Start of AVAILABLE DATA
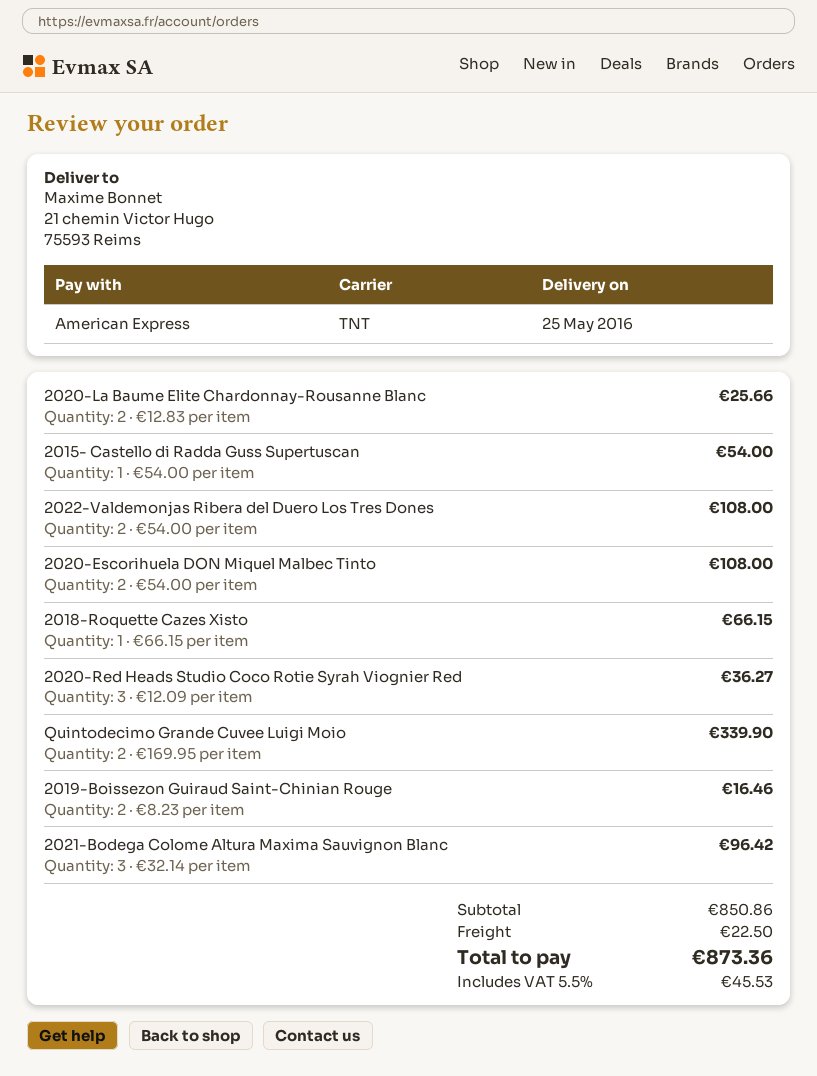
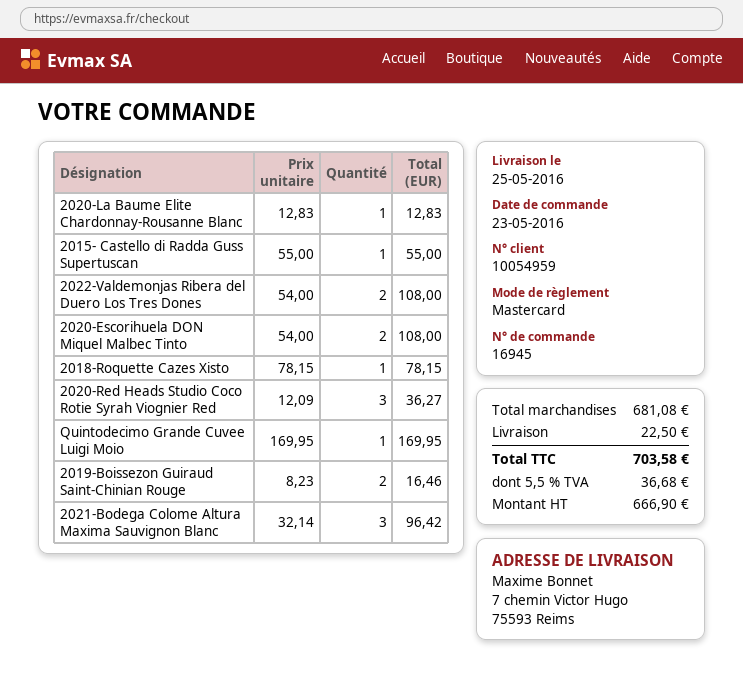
payment method: American Express -> Mastercard
ship to: 21 chemin Victor Hugo, 75593 Reims -> 7 chemin Victor Hugo, 75593 Reims
2020-La Baume Elite Chardonnay-Rousanne Blanc: 2 x 12.83 = 25.66 -> 1 x 12.83 = 12.83
2015- Castello di Radda Guss Supertuscan: 1 x 54.00 = 54.00 -> 1 x 55.00 = 55.00
2018-Roquette Cazes Xisto: 1 x 66.15 = 66.15 -> 1 x 78.15 = 78.15
Quintodecimo Grande Cuvee Luigi Moio: 2 x 169.95 = 339.90 -> 1 x 169.95 = 169.95
subtotal: 850.86 -> 681.08
tax: 5.5% = 45.53 -> 5.5% = 36.68
total: 873.36 -> 703.58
End of AVAILABLE DATA
**PROBLEM:**
Please return all of the entries word for word, excluding the pictures.

**RESULT OF THIS TASK:**
payment method: American Express -> Mastercard
ship to: 21 chemin Victor Hugo, 75593 Reims -> 7 chemin Victor Hugo, 75593 Reims
2020-La Baume Elite Chardonnay-Rousanne Blanc: 2 x 12.83 = 25.66 -> 1 x 12.83 = 12.83
2015- Castello di Radda Guss Supertuscan: 1 x 54.00 = 54.00 -> 1 x 55.00 = 55.00
2018-Roquette Cazes Xisto: 1 x 66.15 = 66.15 -> 1 x 78.15 = 78.15
Quintodecimo Grande Cuvee Luigi Moio: 2 x 169.95 = 339.90 -> 1 x 169.95 = 169.95
subtotal: 850.86 -> 681.08
tax: 5.5% = 45.53 -> 5.5% = 36.68
total: 873.36 -> 703.58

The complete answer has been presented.